Kennedy withdrew from the race immediately after the robot vote failed, and the next night delivered his famous “the dream will never die speech” in support of a minority plank on jobs. His words electrified the convention, and endure in the history books. It was supposed to be his acceptance speech.
“We lost the vote Monday night, and that was that,” says Shrum. Not quite. Carter needed Kennedy’s support to unify the party, and Kennedy dodged the coveted image.
“He and I had practiced in the hotel suite raising his arm,” Shrum told the Daily Beast.
But the obligatory arms aloft and hands clasped photo of the nominee and his challenger to signal unity on the last night of the convention never happened.
Kennedy arrived at Madison Square Garden long after Carter had finished speaking. Shrum says they were caught in a traffic jam, and that New York Mayor Koch had taken away their police escort. “He didn’t like us, he was a vindictive sort.”
Waiting for Kennedy, the Carter forces filled the time bringing so many elected officials to the stage that when Kennedy arrived, it was so crowded Carter had trouble finding him. Network cameras recorded the awkward maneuvering until the two men finally edged together for what would only be a handshake. “It just didn’t feel right” to do more, Kennedy told Shrum.
The Carter camp has a less benign view of events—and are still not quite over what they saw as a slight.
Jerry Rafshoon, Carter’s media advisor, says that network footage of the evening in the Carter Library confirms that Kennedy didn’t leave his hotel room until fifteen minutes after Carter had stopped talking. (Shrum says convention planners expected 45 minutes of revelry after Carter’s speech, but the demonstration petered out much sooner.)
“We were never worried about coming out of the convention, nothing there was going to hurt us,” Rafshoon told the Daily Beast. “What hurt us was Kennedy being a sore loser. He didn’t come to the stage soon enough.”

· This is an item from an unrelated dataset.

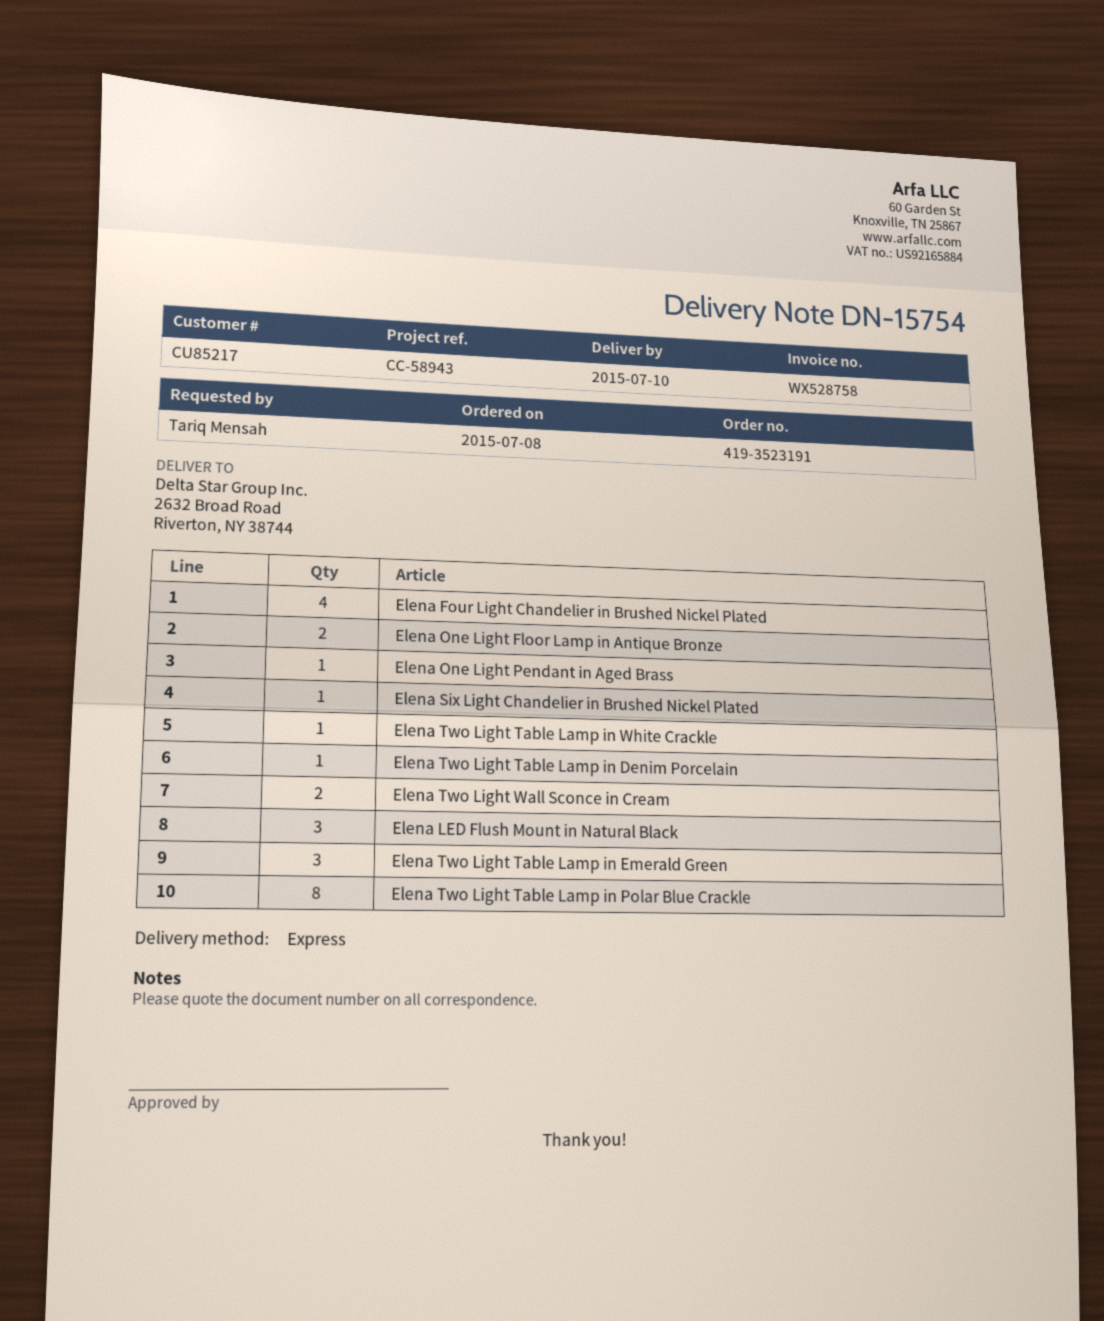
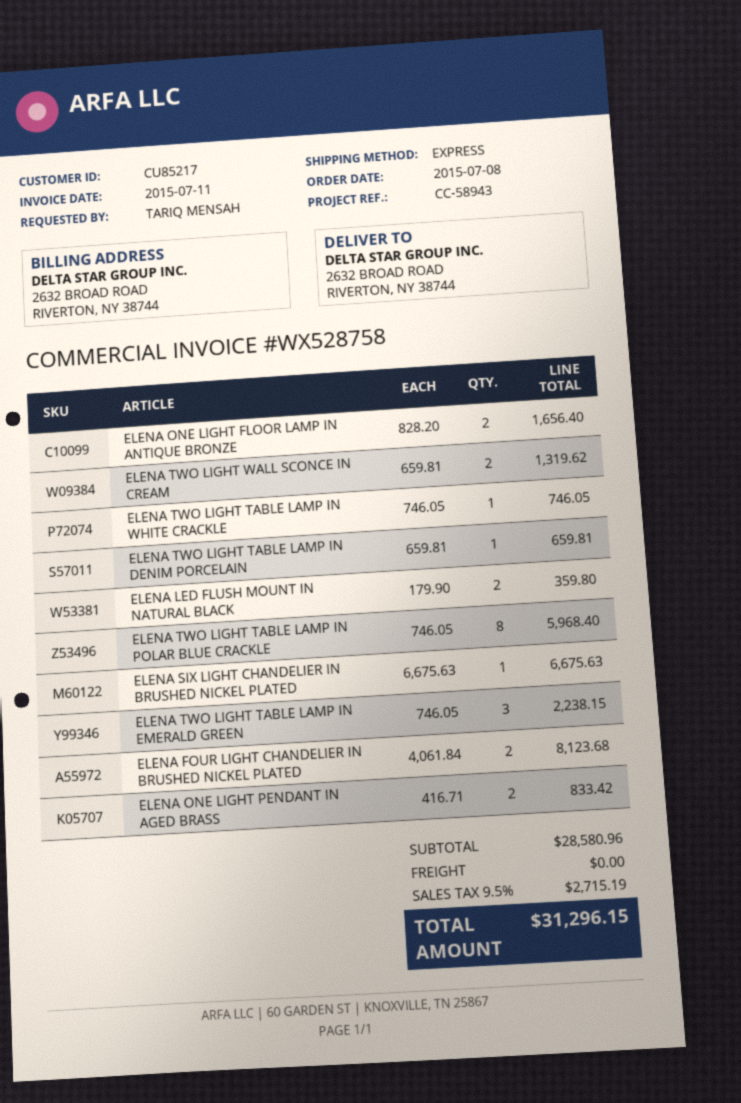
Elena Four Light Chandelier in Brushed Nickel Plated: 4 -> 2
Elena One Light Pendant in Aged Brass: 1 -> 2
Elena LED Flush Mount in Natural Black: 3 -> 2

The lessons for rebellious delegates today, if Kennedy with his base in the party couldn’t pull it off, are there enough “faithless” Trump delegates that could vote to unbind themselves and throw open the convention? And if they did manage to dislodge Trump, wouldn’t they risk an even worse situation?
“If Kennedy had somehow or other gotten the nomination, we would not have had a wholesale walkout of Democrats,” says Shrum. “Kennedy was a very serious alternative, and they don’t have one.”
Carter had refused to debate Kennedy in the primaries, saying he needed to stay in the White House to deal with the hostages. Dubbed the Rose Garden strategy, it helped him get re-nominated, but doomed him in the fall. “After you spend every waking hour for months (to free the hostages), people start asking why isn’t it done?” says Shrum.
In the end, Kennedy did campaign for Carter, and Carter lost to Reagan by almost ten points. The Kennedy challenge didn’t help, but it was minor compared to the damage Carter inflicted upon himself with a poor debate showing one week before the election. Countering Shrum’s claim that it was clear Carter was going to lose by the August convention, Rafshoon says they were ahead by 2 to 3 points until the October 28th debate, and then they were 2-3 points behind.
It’s hard to justify under any democratic theory taking the nomination away from Trump, who as he says did win fair and square. Accountability now rests with those who indulged his hateful rhetoric. “Those who foolishly sought power by riding the back of the tiger ended up inside,” President Kennedy said in his inaugural address. He meant foreign dictators, but the words apply to today’s GOP.